地域住民を対象にした乳癌の集団検診は、現在視診触診法が主流であり、小さな非触知腫瘍の発見は困難である。一部の地域では超音波検査が併用されており、その影響で受診者が増加する傾向にある。これを対象者全員に施行すると、検査に要する時間と収集される画像データが膨大になることが予想され、現時点では全員を対象にした乳癌検診への導入は難しいと思われる。そこでわれわれは、今後更に普及するであろう超音波乳癌検診のために、大量の画像データを収集したり、医師の読影の負担を軽減するためのコンピュータを利用した良悪性自動判定システムの開発を試みた。腫瘍を超音波画像を用いて三次元的に構築し、良悪性判別のための定量的パラメータを多数提案し、これらの中の有用なパラメータを利用して悪性の確率を求める判定式を作成した。そしてこの判定式の有用性を検証し、この自動判定システムを用いて乳癌検診が効率的に行なえるようになるかを検討した。

 

II. 対象

判定式を作成するまでの過程における対象症例は、自治医科大学附属病院で1997年4月から1998年10月の間に、臨床的及び病理組織学的に証明された乳腺腫瘍61例である。その内訳は良性群が29例(嚢胞8例、線維腺腫21例)で、悪性群は32例(乳頭腺管癌11例、硬癌8例、充実腺管癌4例、浸潤性小葉癌1例、粘液癌1例、悪性リンパ腫1例、細胞診にてclassVであったが未手術又は他院で手術した6例)である。
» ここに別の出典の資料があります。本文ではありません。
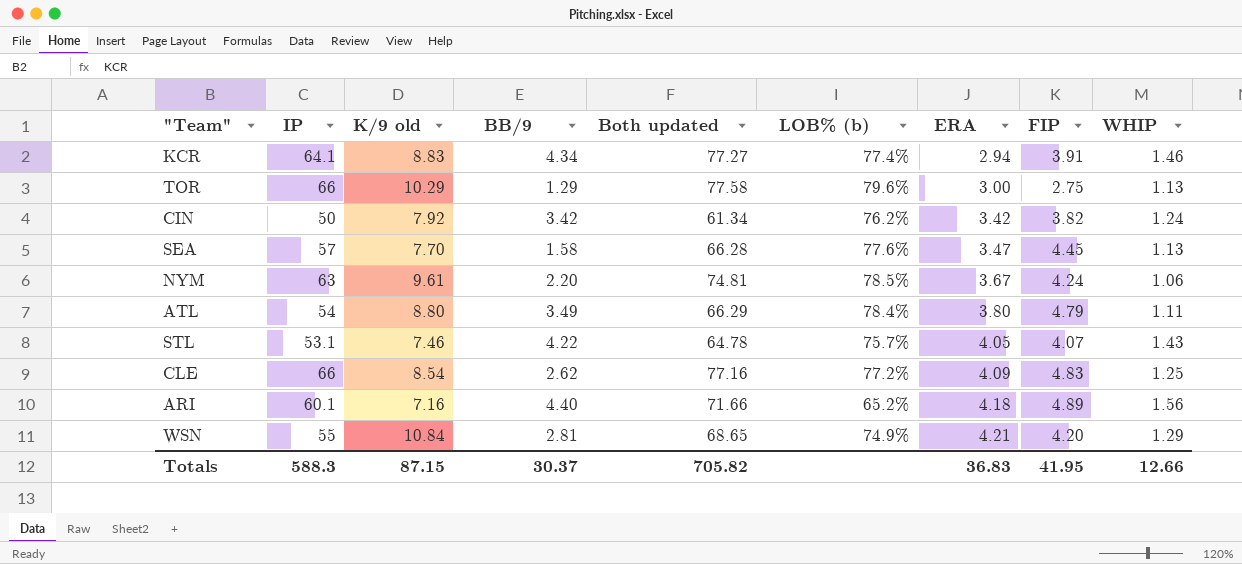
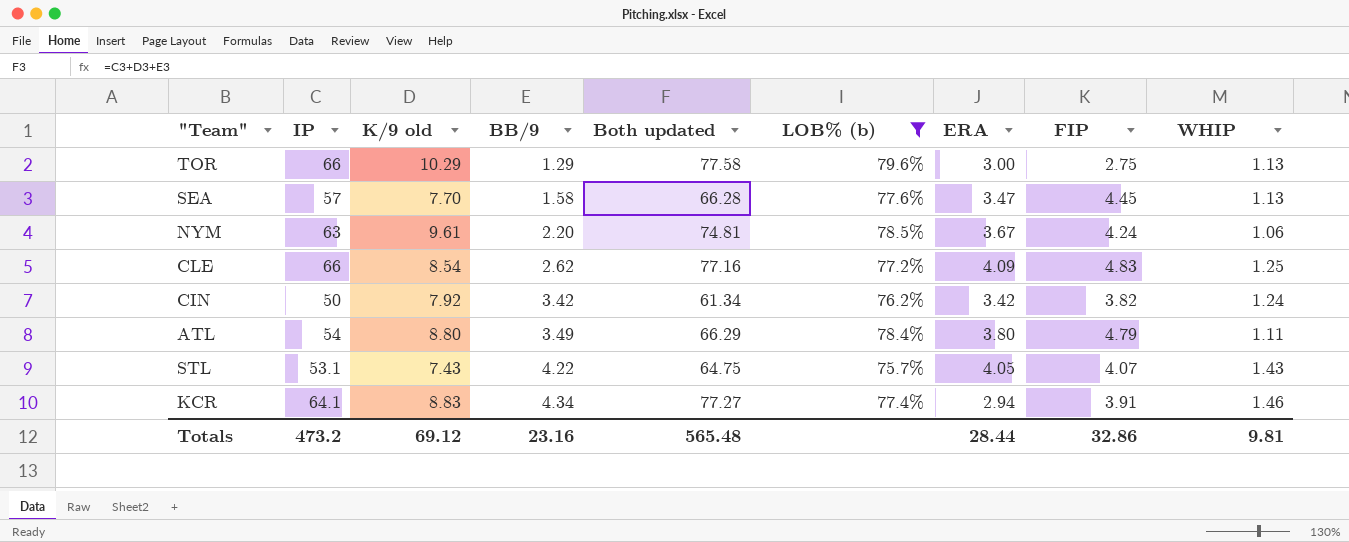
filter: none -> LOB% (b) >= 75.7%
row order: ERA ascending -> BB/9 ascending
STL | K/9 old: 7.46 -> 7.43
STL | Both updated: 64.78 -> 64.75
Totals | IP: 588.3 -> 473.2
Totals | K/9 old: 87.15 -> 69.12
Totals | BB/9: 30.37 -> 23.16
Totals | Both updated: 705.82 -> 565.48
Totals | ERA: 36.83 -> 28.44
Totals | FIP: 41.95 -> 32.86
Totals | WHIP: 12.66 -> 9.81

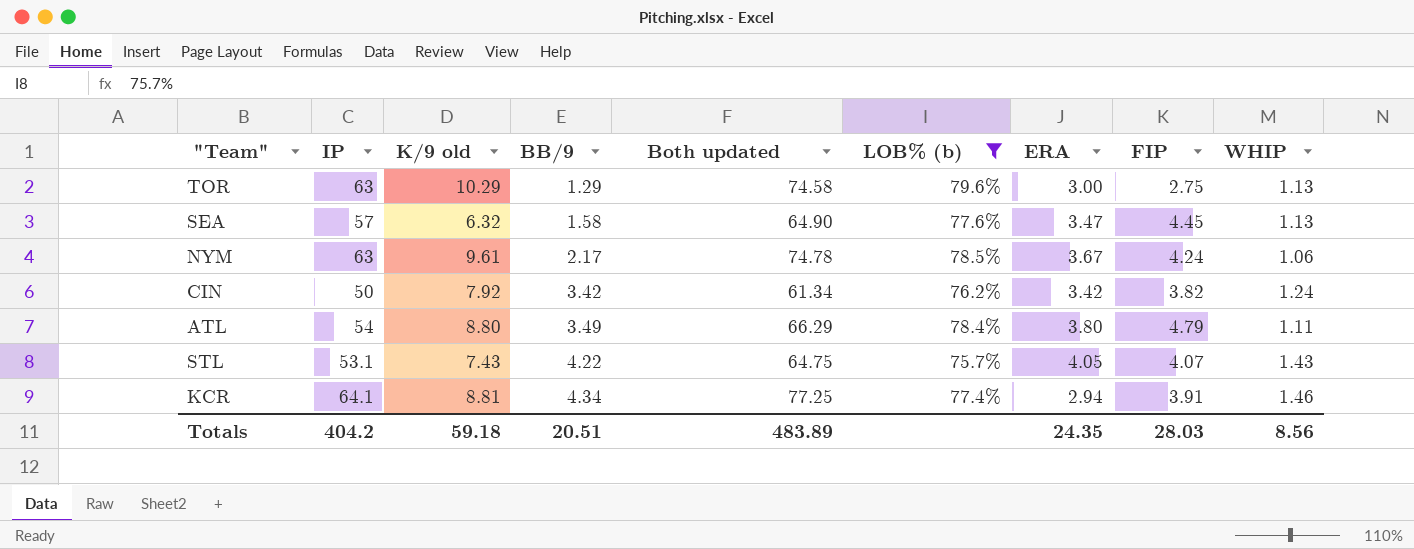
row CLE: 66 | 8.54 | 2.62 | 77.16 | 77.2% | 4.09 | 4.83 | 1.25 -> none
TOR | IP: 66 -> 63
TOR | Both updated: 77.58 -> 74.58
SEA | K/9 old: 7.70 -> 6.32
SEA | Both updated: 66.28 -> 64.90
NYM | BB/9: 2.20 -> 2.17
NYM | Both updated: 74.81 -> 74.78
KCR | K/9 old: 8.83 -> 8.81
KCR | Both updated: 77.27 -> 77.25
Totals | IP: 473.2 -> 404.2
Totals | K/9 old: 69.12 -> 59.18
Totals | BB/9: 23.16 -> 20.51
Totals | Both updated: 565.48 -> 483.89
Totals | ERA: 28.44 -> 24.35
Totals | FIP: 32.86 -> 28.03
Totals | WHIP: 9.81 -> 8.56

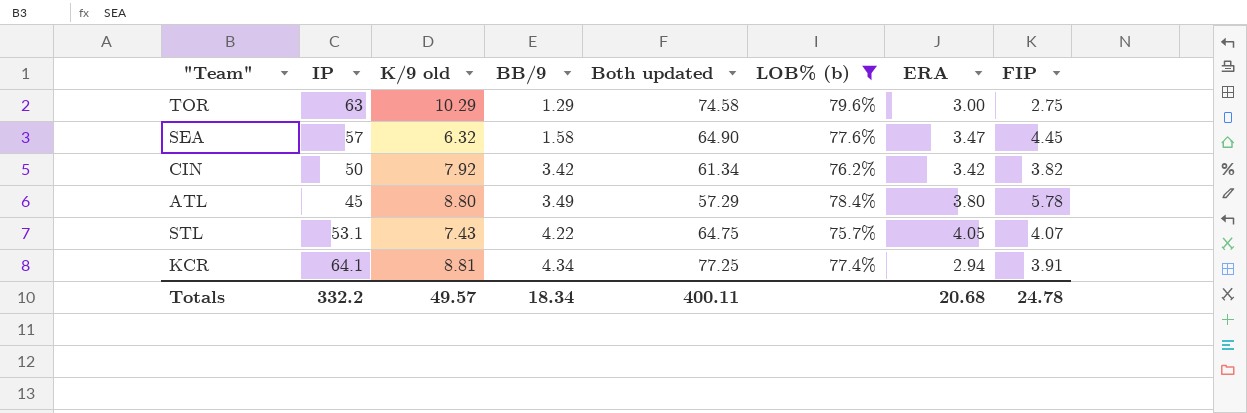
column WHIP | position: 9 -> none
row NYM: 63 | 9.61 | 2.17 | 74.78 | 78.5% | 3.67 | 4.24 | 1.06 -> none
ATL | IP: 54 -> 45
ATL | Both updated: 66.29 -> 57.29
ATL | FIP: 4.79 -> 5.78
Totals | IP: 404.2 -> 332.2
Totals | K/9 old: 59.18 -> 49.57
Totals | BB/9: 20.51 -> 18.34
Totals | Both updated: 483.89 -> 400.11
Totals | ERA: 24.35 -> 20.68
Totals | FIP: 28.03 -> 24.78

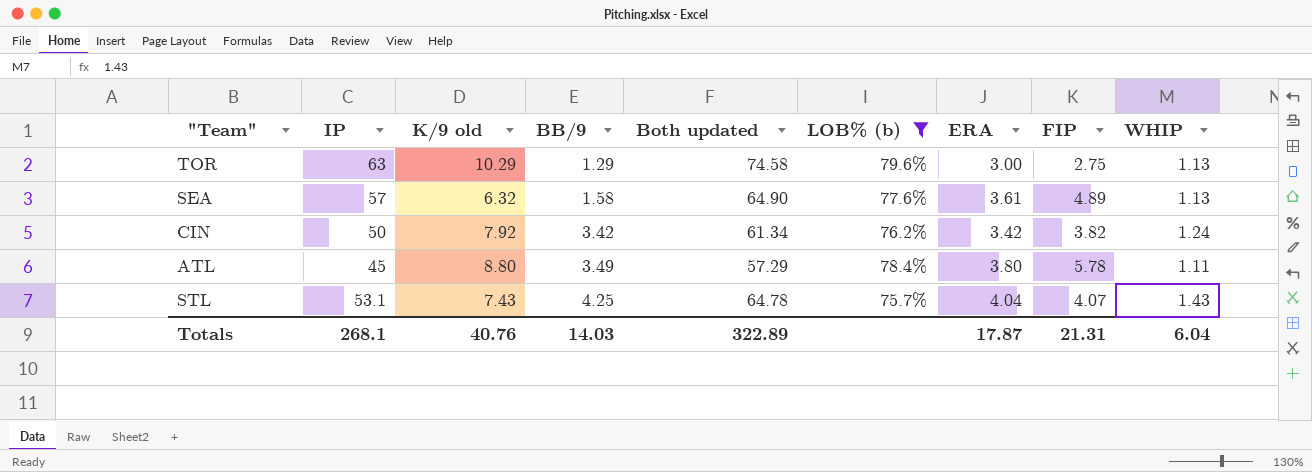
column WHIP | position: none -> 9
row KCR: 64.1 | 8.81 | 4.34 | 77.25 | 77.4% | 2.94 | 3.91 -> none
SEA | ERA: 3.47 -> 3.61
SEA | FIP: 4.45 -> 4.89
STL | BB/9: 4.22 -> 4.25
STL | Both updated: 64.75 -> 64.78
STL | ERA: 4.05 -> 4.04
Totals | IP: 332.2 -> 268.1
Totals | K/9 old: 49.57 -> 40.76
Totals | BB/9: 18.34 -> 14.03
Totals | Both updated: 400.11 -> 322.89
Totals | ERA: 20.68 -> 17.87
Totals | FIP: 24.78 -> 21.31

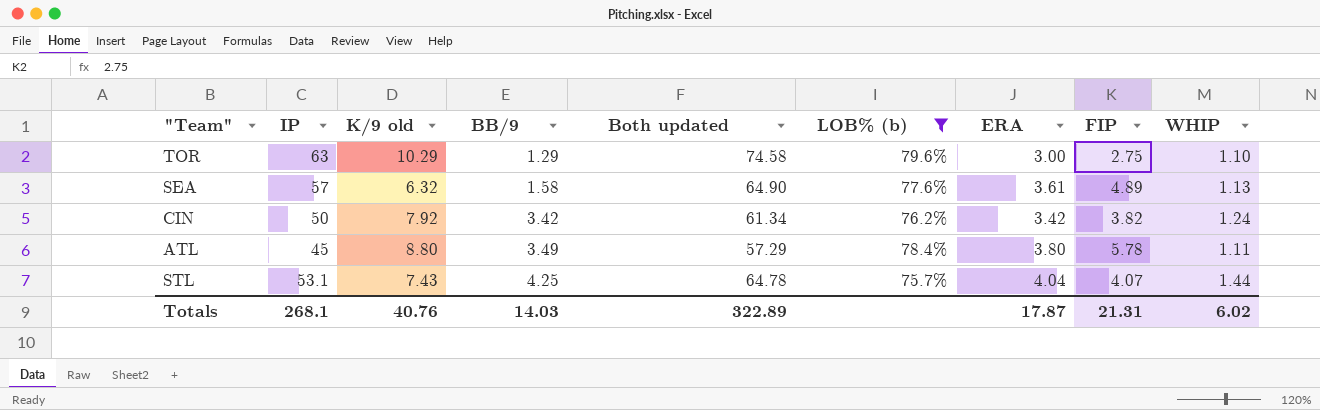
TOR | WHIP: 1.13 -> 1.10
STL | WHIP: 1.43 -> 1.44
Totals | WHIP: 6.04 -> 6.02

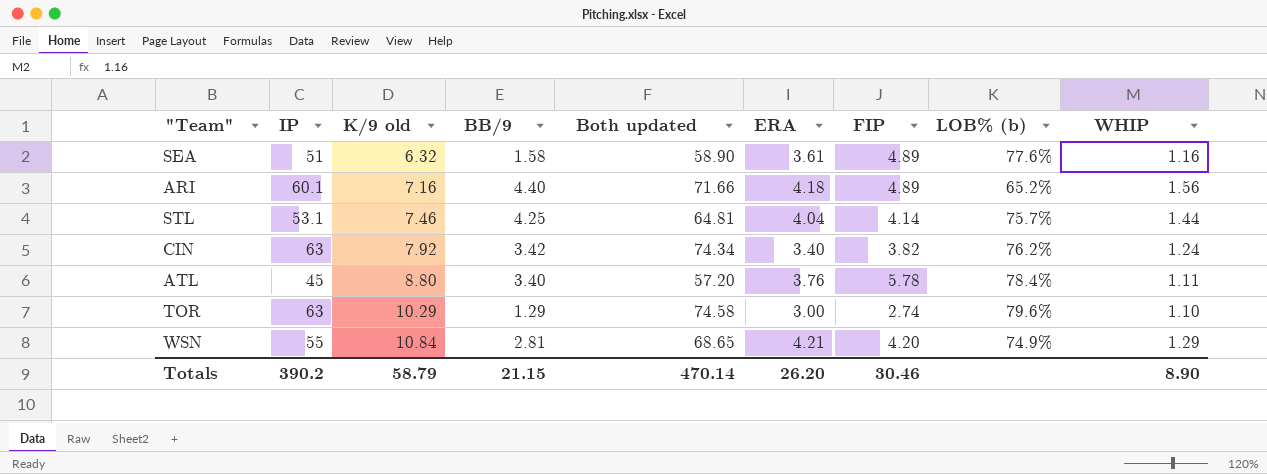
filter: LOB% (b) >= 75.7% -> none
row order: BB/9 ascending -> K/9 old ascending
column LOB% (b) | position: 6 -> 8
SEA | IP: 57 -> 51
SEA | Both updated: 64.90 -> 58.90
SEA | WHIP: 1.13 -> 1.16
STL | K/9 old: 7.43 -> 7.46
STL | Both updated: 64.78 -> 64.81
STL | FIP: 4.07 -> 4.14
CIN | IP: 50 -> 63
CIN | Both updated: 61.34 -> 74.34
CIN | ERA: 3.42 -> 3.40
ATL | BB/9: 3.49 -> 3.40
ATL | Both updated: 57.29 -> 57.20
ATL | ERA: 3.80 -> 3.76
TOR | FIP: 2.75 -> 2.74
Totals | IP: 268.1 -> 390.2
Totals | K/9 old: 40.76 -> 58.79
Totals | BB/9: 14.03 -> 21.15
Totals | Both updated: 322.89 -> 470.14
Totals | ERA: 17.87 -> 26.20
Totals | FIP: 21.31 -> 30.46
Totals | WHIP: 6.02 -> 8.90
年齢は良性群25〜59歳(平均43歳)、悪性群25〜79歳(平均58歳)、腫瘍最大径は良性群5〜28mm(平均12.6mm)、悪性群7〜48mm(平均18.6mm)である。

一方判定式の検証に用いた症例は、1998年10月から1999年7月の間に、同様にして良悪性が確認された乳腺腫瘍31症例で、良性群18例(嚢胞8例、線維腺腫8例、乳腺症2例)、悪性群13例(乳頭腺管癌5例、硬癌3例、充実腺管癌1例、粘液癌1例、その他3例)である。